**About this exercise**:
Each line below from the line with "tax: 5.5% = 249.43 -> 5.5% = 255.31" to the line with "Tapestry Dream Fringe" must be copied exactly, including those two, and no picture may appear in the copy.

[Edit difference data]
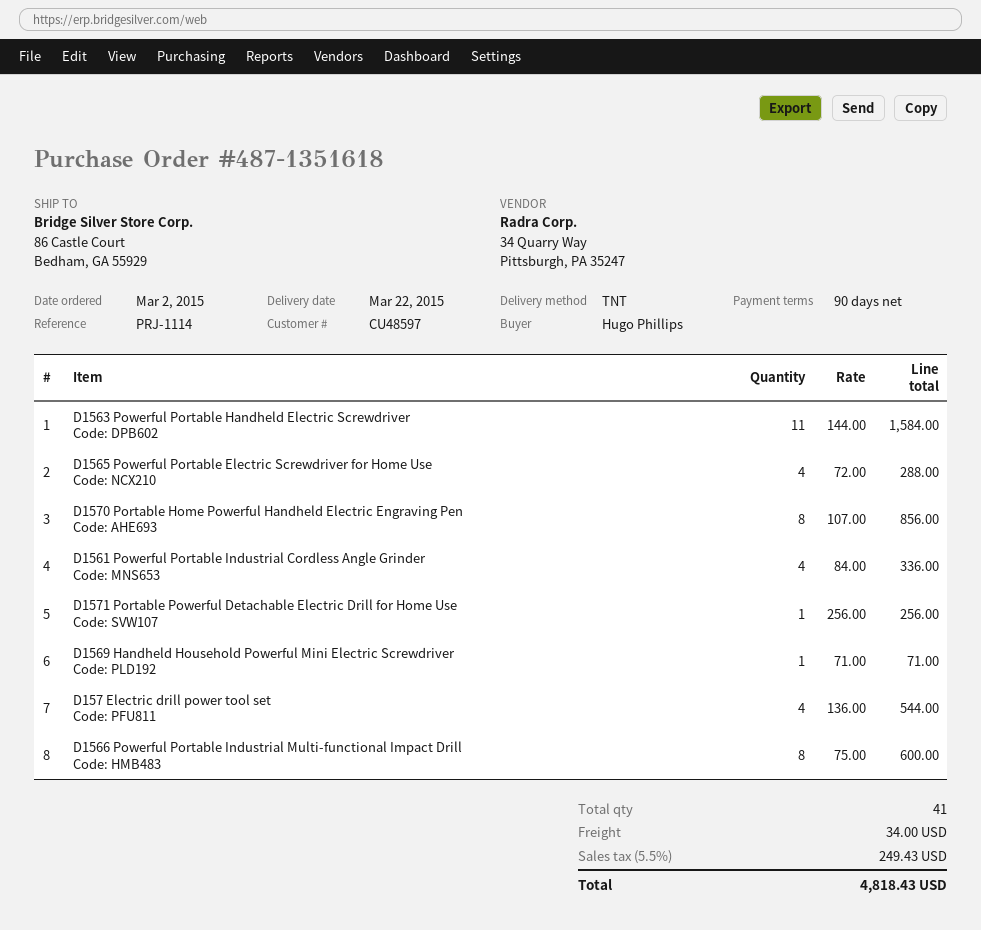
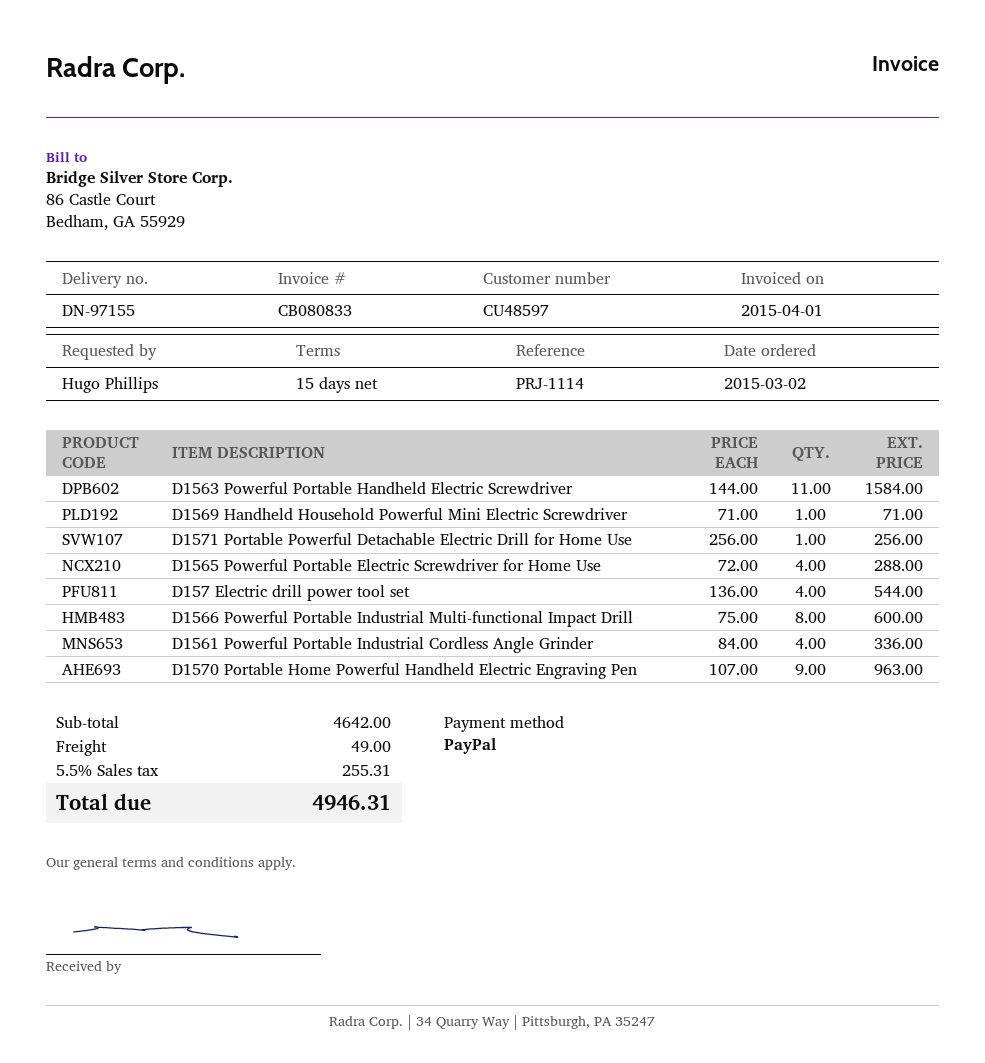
payment terms: 90 days -> 15 days
D1570 Portable Home Powerful Handheld Electric Engraving Pen: 8 x 107.00 = 856.00 -> 9 x 107.00 = 963.00
shipping: 34.00 -> 49.00
tax: 5.5% = 249.43 -> 5.5% = 255.31
total: 4818.43 -> 4946.31

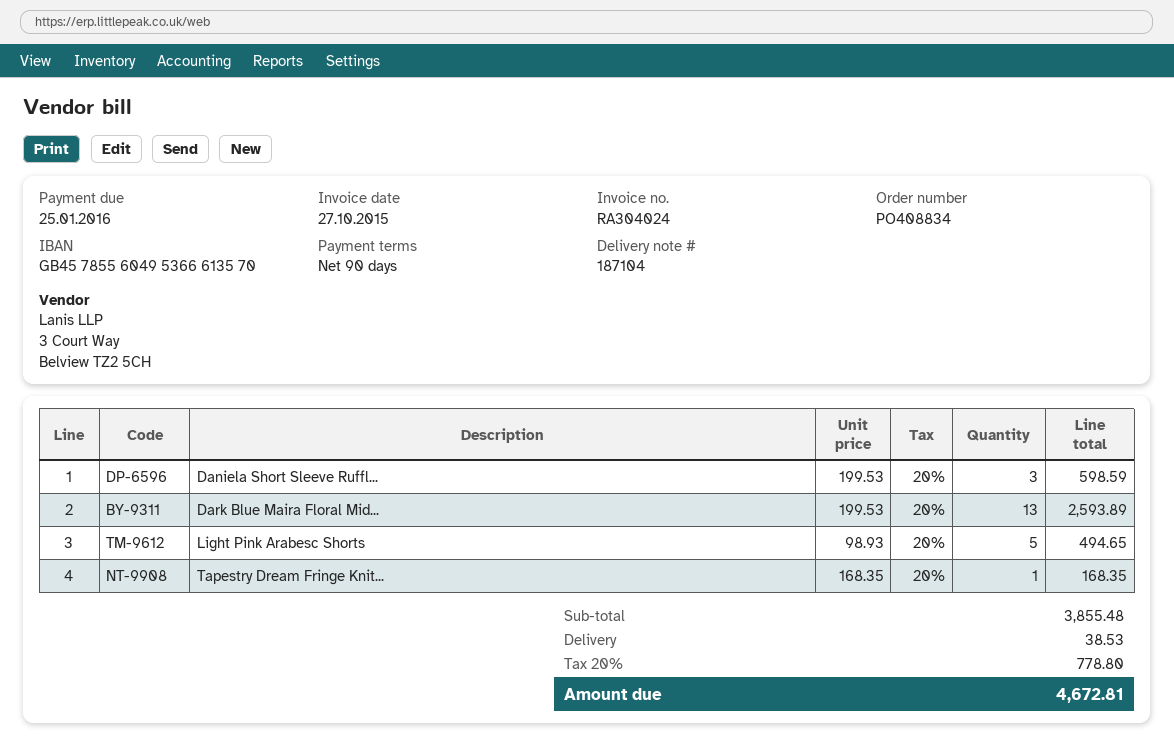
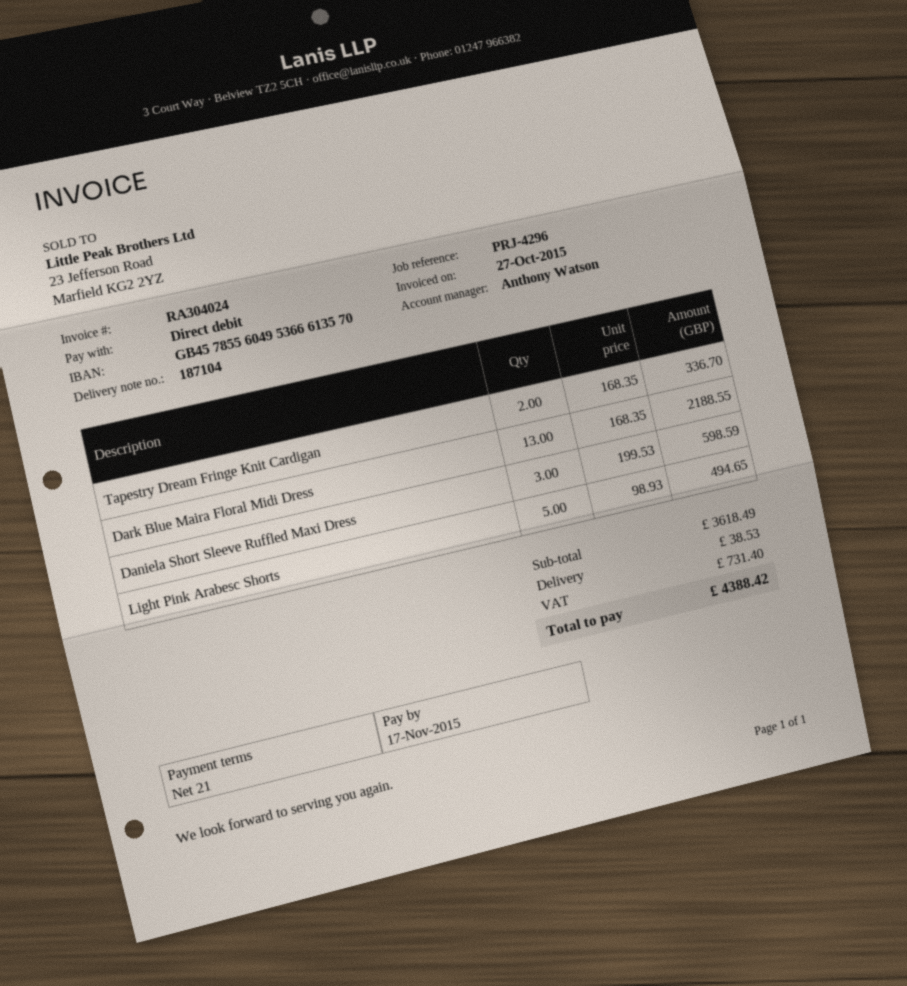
payment terms: 90 days -> 21 days
due date: 2016-01-25 -> 2015-11-17
Dark Blue Maira Floral Mid...: 13 x 199.53 = 2593.89 -> 13 x 168.35 = 2188.55
Tapestry Dream Fringe Knit...: 1 x 168.35 = 168.35 -> 2 x 168.35 = 336.70
subtotal: 3855.48 -> 3618.49
tax: 778.80 -> 731.40
total: 4672.81 -> 4388.42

**Exercise answer**:
tax: 5.5% = 249.43 -> 5.5% = 255.31
total: 4818.43 -> 4946.31

payment terms: 90 days -> 21 days
due date: 2016-01-25 -> 2015-11-17
Dark Blue Maira Floral Mid...: 13 x 199.53 = 2593.89 -> 13 x 168.35 = 2188.55
Tapestry Dream Fringe Knit...: 1 x 168.35 = 168.35 -> 2 x 168.35 = 336.70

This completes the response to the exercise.